Cliff Coleman, M.D., M.P.H., receives Health Literacy Award
By Amber Hollingsworth
The Institute for Healthcare Advancement — the leading health literacy advocacy organization in the country — recently honored Associate Professor of Family Medicine Cliff Coleman, M.D., M.P.H., with the Health Literacy Award for Innovative Programs. Dr. Coleman’s pioneering work focuses on teaching health professionals about health literacy and clear communication best practices, such as using plain language, limiting information overload, eliciting patients' questions, and using teach-back (where patients teach information back to their provider).
In the U.S., 43% of adults have basic or below-basic literacy skills. Low literacy levels make it difficult for patients to understand their diagnoses and treatment plans, or simply how to improve their health. “Every health outcome we care about is linked to literacy skills,” Dr. Coleman explains.

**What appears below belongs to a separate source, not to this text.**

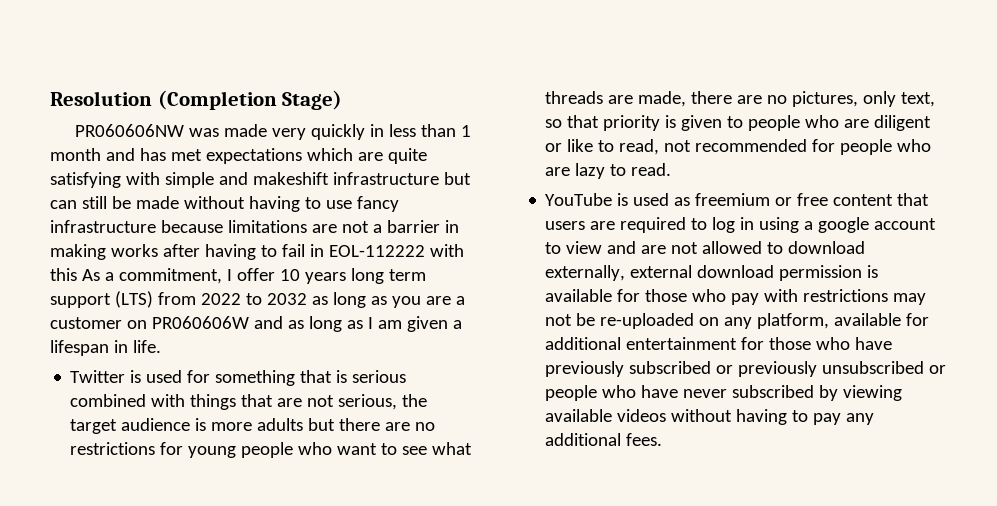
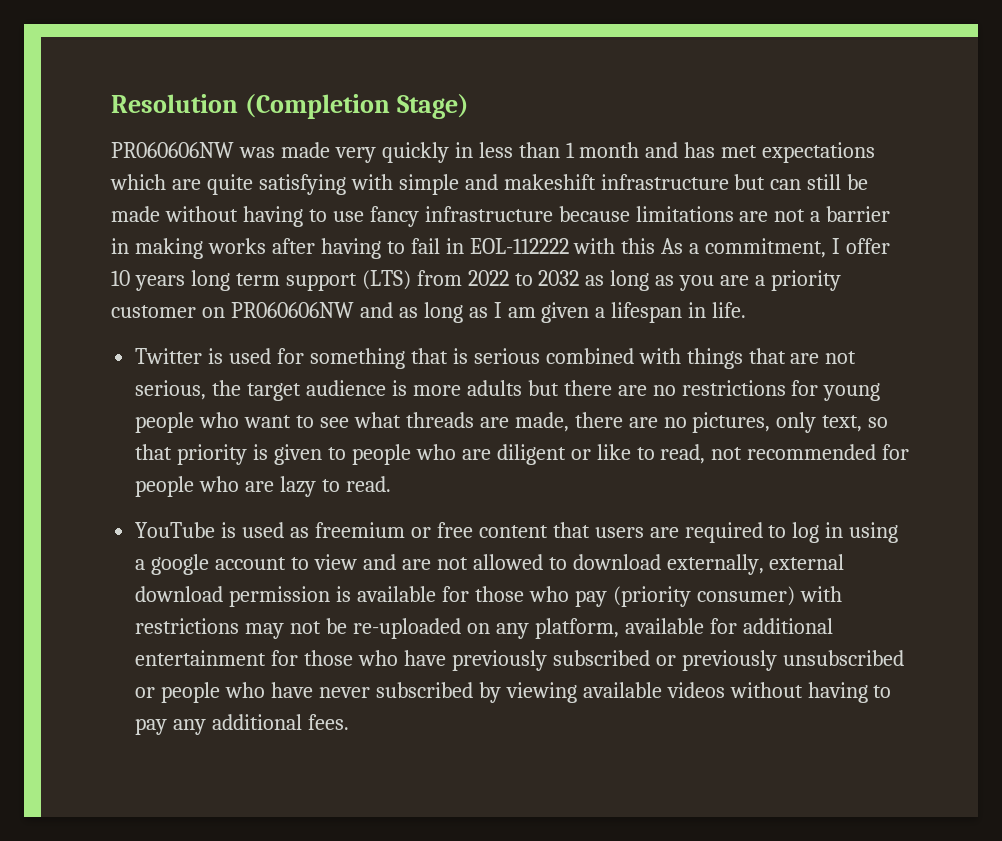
- PR060606NW was made very quickly in less than 1 month and has met expectations which are quite satisfying with simple and makeshift infrastructure but can still be made without having to use fancy infrastructure because limitations are not a barrier in making works after having to fail in EOL-112222 with this As a commitment, I offer 10 years long term support (LTS) from 2022 to 2032 as long as you are a customer on PR060606W and as long as I am given a lifespan in life.
+ PR060606NW was made very quickly in less than 1 month and has met expectations which are quite satisfying with simple and makeshift infrastructure but can still be made without having to use fancy infrastructure because limitations are not a barrier in making works after having to fail in EOL-112222 with this As a commitment, I offer 10 years long term support (LTS) from 2022 to 2032 as long as you are a priority customer on PR060606NW and as long as I am given a lifespan in life.
- YouTube is used as freemium or free content that users are required to log in using a google account to view and are not allowed to download externally, external download permission is available for those who pay with restrictions may not be re-uploaded on any platform, available for additional entertainment for those who have previously subscribed or previously unsubscribed or people who have never subscribed by viewing available videos without having to pay any additional fees.
+ YouTube is used as freemium or free content that users are required to log in using a google account to view and are not allowed to download externally, external download permission is available for those who pay (priority consumer) with restrictions may not be re-uploaded on any platform, available for additional entertainment for those who have previously subscribed or previously unsubscribed or people who have never subscribed by viewing available videos without having to pay any additional fees.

When the health care industry began talking about health literacy around two decades ago, the focus was on improving patients’ literacy skills. Not much was being done to address the way the industry interacted with patients. That’s been Dr. Coleman’s life’s work: teaching health care professionals how to communicate better with patients.
“Good communication actually takes less effort and less time,” Dr. Coleman says. In addition to improving patient understanding, “these techniques are designed to make the clinician's life better. We never add to the burden of care.”
What he’s discovered is that learners are very capable of demonstrating clear communication practices, and have strong intentions to use these skills. But occasional lectures and workshops (the way most medical schools currently address health literacy) don’t result in sustained habitual use of clear communication practices in real-world environments. Learners tend to revert back to less patient-centered forms of communication.
In order to overcome this, Dr. Coleman has created a longitudinal curriculum to develop durable patient-centered communication habits among medical students, which, the hope is, can withstand pressures to revert back to the status quo once students get into clerkship training and beyond. This is believed to be the most thoroughly integrated health literacy curriculum of its kind in any U.S. medical school.
Since 2014, approximately 775 medical students have completed OHSU's Modified 4 Habits for Patient-Centered Care curriculum, with overwhelmingly positive feedback from students and the faculty who work with them. A recent evaluation of fourth-year medical students showed that only 20% used unnecessary medical jargon during observed clinical interactions (a major improvement over the past).
Dr. Coleman’s curriculum is now producing a new generation of physicians for whom clear communication is the norm, rather than the exception.